Steem Basics: Understanding Private Keys - Part 1

in steem •  28 days ago

Steem Basics Private Keys v4.jpg

In a previous post we discussed how we are in the process of splitting Condenser (the open source software that powers steemit.com) into two separate applications that will work together seamlessly. One application will handle all the financial functions (wallet) that require a higher level of security, and the other application will handle all the social functions that require a relatively lower level of security. The end result will be two applications that are more secure and optimized for their specific functions.

Private Key Management

This “separation of concerns” is similar in concept to the different types of keys every Steem account holder is given when they create an account. These keys “unlock” different levels of control over an account. One of the advantages of the split will be that it will enable us to create a more intuitive user experience with respect to the use of your keys. For that reason we thought we would take this opportunity to educate any users who are still confused by the private key system on what these keys do and how they can be used safely.

Posting Key

In today’s post we want to focus primarily on the Posting Key and Master Password as these help explain the overall design of Steem’s private key system.
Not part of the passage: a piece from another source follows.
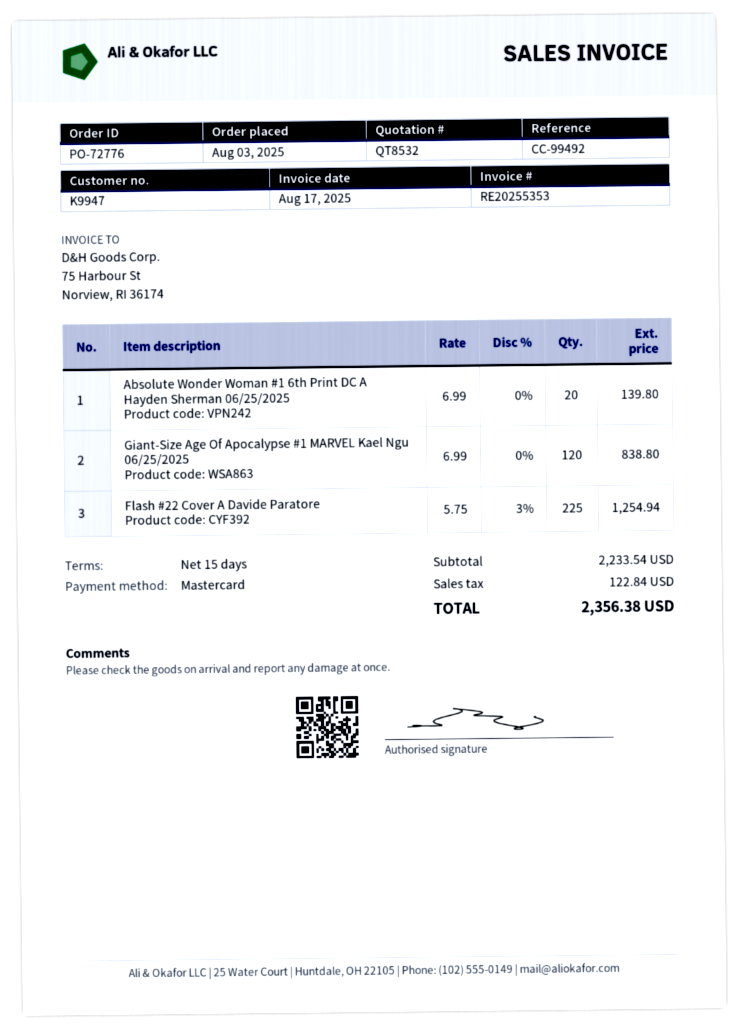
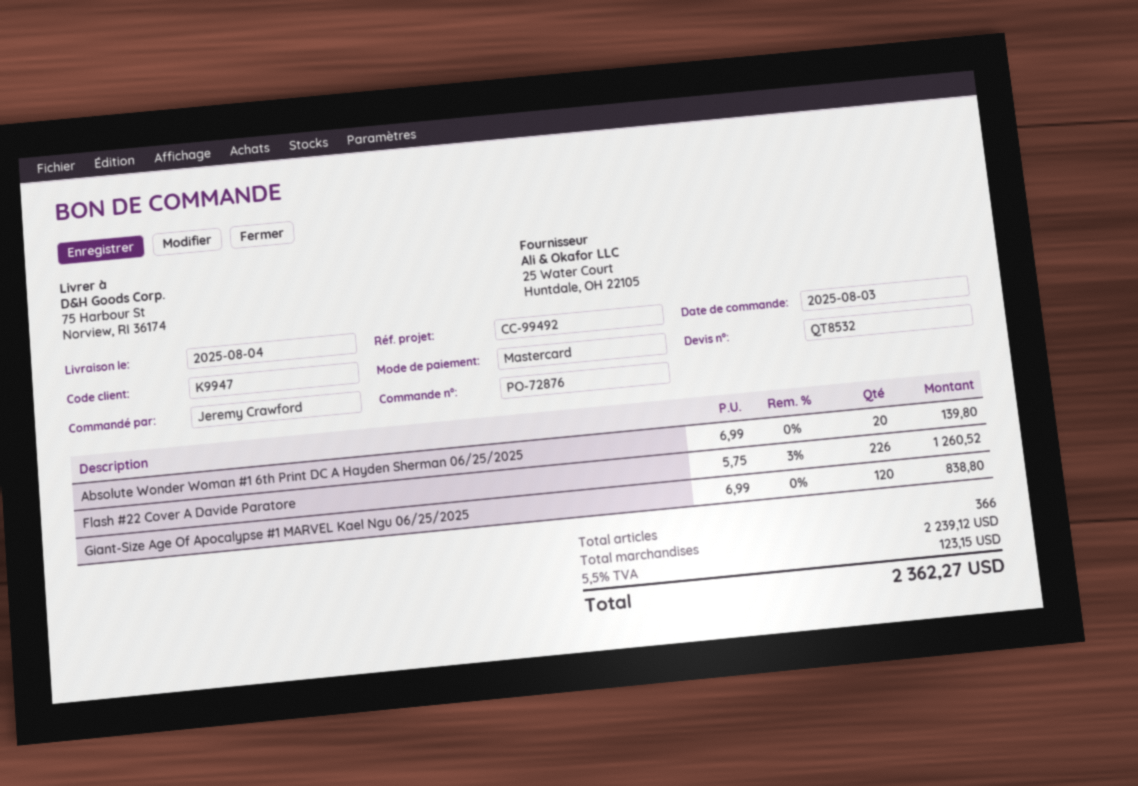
order number: PO-72776 -> PO-72876
Flash #22 Cover A Davide Paratore: 225 x 5.75 - 3% = 1254.94 -> 226 x 5.75 - 3% = 1260.52
subtotal: 2233.54 -> 2239.12
tax: 122.84 -> 123.15
total: 2356.38 -> 2362.27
Steem’s private keys are “hierarchical” which means that each one enables the key holder to perform a wider variety of activities with the associated account. The “Posting Key” is at the bottom of the hierarchy because it can do the least. It can only be used to perform social activities like posting, commenting, upvoting and downvoting. While these activities are common, they do not require a high level of security, because they do not authorize any operations which can negatively impact token balances.
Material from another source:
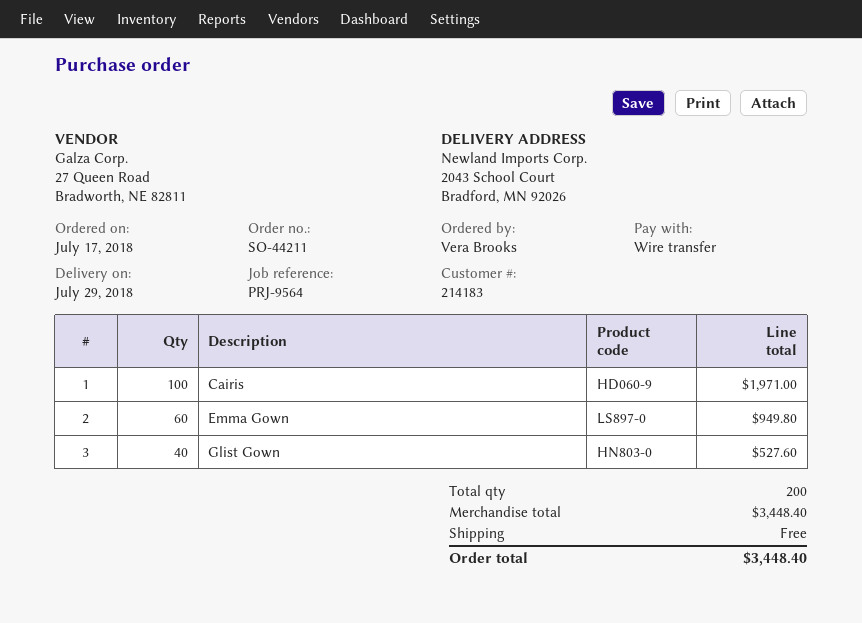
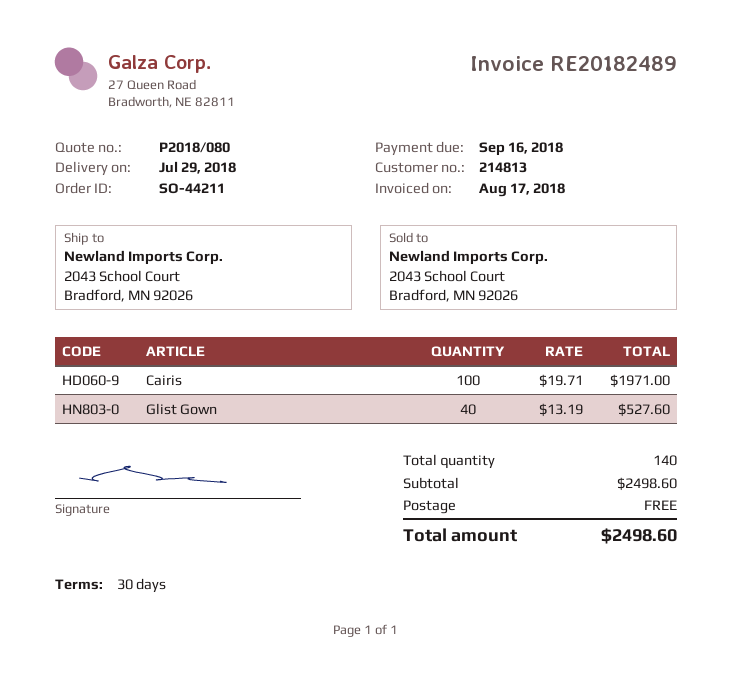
customer number: 214183 -> 214813
Emma Gown: 60 for 949.80 -> none
total quantity: 200 -> 140
subtotal: 3448.40 -> 2498.60
total: 3448.40 -> 2498.60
If you prefer watching to reading, check out this video in which Steemit’s Content Director (@andrarchy) explains Steem’s Private Key system:

Screen Shot 2019-02-20 at 1.55.11 PM.png

To retrieve your Posting Key, go to the permissions tab inside your Steemit wallet. Your public Posting Key will be at the top of the page and alongside it you will see a button that says “SHOW PRIVATE KEY.” When you click on that button you will be prompted to input your Active Key or Master Password. Once you do so, your private Posting Key will be displayed. At this point you might want to consider saving this key to a password manager like LastPass or Dashlane for safe storage.

Permissions v2.png

A user’s keys are vulnerable any time they are entered into an application. A malicious actor could create a fake interface at a domain that is a common misspelling of steemit.com and that requests you input your private keys (phishing). A malicious browser plugin can also gain access to keys stored in your computer’s memory or your web browser’s cookies. Having a Posting Key ensures that the key that is used the most–and is therefore most likely to be acquired by a malicious actor–conveys the least authority. Even if a hacker does get this key, the only things they can do with the account are the social activities (as opposed to financial).

Key Hierarchy v2.jpg

Because the Posting Key has the fewest authorities, there is no harm in always attempting to use the Posting Key if you are not confident about which key should be used. In other words, if all of this sounds confusing, all you need to remember is that the safest option is to only use your Posting Key. If a key with higher authority is required to perform the action, you will be informed by the interface that the Posting Key is insufficient and that another key is required.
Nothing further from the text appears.